What you should do: Look through the entries below for the string "Jinjer", and copy each line where it is found.

Input records:

────

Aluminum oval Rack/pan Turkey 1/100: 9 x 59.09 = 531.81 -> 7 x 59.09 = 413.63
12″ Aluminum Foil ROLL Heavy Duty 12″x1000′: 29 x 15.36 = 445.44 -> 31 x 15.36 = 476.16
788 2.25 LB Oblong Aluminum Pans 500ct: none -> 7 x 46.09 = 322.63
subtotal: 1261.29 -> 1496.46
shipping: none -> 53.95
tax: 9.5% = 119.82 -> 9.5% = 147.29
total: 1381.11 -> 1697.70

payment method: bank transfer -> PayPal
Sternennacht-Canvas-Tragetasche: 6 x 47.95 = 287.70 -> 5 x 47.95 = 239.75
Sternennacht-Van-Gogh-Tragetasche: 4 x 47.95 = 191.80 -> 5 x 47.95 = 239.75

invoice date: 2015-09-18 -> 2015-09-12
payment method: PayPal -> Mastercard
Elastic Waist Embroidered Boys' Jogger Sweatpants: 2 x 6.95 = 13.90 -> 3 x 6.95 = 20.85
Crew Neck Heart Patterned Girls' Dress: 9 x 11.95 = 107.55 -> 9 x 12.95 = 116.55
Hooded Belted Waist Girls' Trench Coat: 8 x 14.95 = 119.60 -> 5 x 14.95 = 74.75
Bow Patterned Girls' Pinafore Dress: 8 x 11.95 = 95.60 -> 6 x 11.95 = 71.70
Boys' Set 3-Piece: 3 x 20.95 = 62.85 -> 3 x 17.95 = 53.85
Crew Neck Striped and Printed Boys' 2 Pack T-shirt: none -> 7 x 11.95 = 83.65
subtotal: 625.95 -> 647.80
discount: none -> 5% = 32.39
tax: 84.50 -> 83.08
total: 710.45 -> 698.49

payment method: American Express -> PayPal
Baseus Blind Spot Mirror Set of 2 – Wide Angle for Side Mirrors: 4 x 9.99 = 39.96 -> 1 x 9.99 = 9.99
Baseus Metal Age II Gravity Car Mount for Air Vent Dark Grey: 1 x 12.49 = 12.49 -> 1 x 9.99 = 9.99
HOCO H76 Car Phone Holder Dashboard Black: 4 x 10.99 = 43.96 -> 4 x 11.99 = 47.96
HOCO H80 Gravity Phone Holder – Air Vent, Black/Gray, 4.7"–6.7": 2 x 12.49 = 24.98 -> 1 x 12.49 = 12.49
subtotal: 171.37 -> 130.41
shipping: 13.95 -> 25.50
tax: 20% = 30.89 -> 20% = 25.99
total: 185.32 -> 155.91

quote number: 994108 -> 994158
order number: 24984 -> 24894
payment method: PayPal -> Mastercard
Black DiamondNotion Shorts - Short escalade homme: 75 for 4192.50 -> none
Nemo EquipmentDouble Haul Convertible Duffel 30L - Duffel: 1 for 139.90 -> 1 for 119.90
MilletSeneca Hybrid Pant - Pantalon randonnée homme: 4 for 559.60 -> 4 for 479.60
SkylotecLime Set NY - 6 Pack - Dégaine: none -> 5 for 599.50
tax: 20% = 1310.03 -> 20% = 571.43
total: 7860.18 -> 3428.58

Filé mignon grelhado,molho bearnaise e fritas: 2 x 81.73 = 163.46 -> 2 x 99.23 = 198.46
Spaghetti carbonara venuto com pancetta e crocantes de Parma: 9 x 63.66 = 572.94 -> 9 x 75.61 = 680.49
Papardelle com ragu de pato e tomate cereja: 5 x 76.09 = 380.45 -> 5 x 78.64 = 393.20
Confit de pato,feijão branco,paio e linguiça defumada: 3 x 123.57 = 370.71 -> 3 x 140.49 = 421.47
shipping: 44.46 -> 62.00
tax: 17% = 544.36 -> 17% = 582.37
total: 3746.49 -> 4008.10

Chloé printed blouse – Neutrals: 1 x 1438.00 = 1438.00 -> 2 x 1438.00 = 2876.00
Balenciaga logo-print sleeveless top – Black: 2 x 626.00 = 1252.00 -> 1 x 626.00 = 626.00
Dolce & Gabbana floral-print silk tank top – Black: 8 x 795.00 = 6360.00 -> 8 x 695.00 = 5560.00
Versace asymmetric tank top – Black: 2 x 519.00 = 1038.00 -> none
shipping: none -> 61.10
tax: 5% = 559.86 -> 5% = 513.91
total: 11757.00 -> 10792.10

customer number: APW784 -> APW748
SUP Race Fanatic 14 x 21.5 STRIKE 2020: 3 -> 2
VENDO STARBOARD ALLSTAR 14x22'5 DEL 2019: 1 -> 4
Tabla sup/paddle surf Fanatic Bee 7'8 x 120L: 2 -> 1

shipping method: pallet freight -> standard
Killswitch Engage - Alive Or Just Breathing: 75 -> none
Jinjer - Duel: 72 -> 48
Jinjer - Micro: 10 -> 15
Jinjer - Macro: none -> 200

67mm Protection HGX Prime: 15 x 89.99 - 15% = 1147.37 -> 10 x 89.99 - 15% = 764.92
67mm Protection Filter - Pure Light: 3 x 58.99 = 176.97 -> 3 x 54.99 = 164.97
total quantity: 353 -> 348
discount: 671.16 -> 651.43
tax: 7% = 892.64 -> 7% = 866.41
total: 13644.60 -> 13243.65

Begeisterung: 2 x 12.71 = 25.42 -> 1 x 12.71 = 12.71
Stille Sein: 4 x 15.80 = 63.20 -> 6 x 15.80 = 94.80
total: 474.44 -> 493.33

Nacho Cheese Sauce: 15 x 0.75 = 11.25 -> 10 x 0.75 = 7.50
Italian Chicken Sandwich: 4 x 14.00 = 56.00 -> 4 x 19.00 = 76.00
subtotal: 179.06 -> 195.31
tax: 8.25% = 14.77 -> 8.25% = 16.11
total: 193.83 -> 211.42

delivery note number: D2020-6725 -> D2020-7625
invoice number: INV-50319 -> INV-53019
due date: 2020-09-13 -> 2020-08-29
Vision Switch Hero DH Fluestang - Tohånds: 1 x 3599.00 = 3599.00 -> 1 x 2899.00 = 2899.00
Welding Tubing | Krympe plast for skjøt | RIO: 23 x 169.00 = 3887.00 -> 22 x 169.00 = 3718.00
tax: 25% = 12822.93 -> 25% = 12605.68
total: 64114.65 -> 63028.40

────

Response to the task:
Jinjer - Duel: 72 -> 48
Jinjer - Micro: 10 -> 15
Jinjer - Macro: none -> 200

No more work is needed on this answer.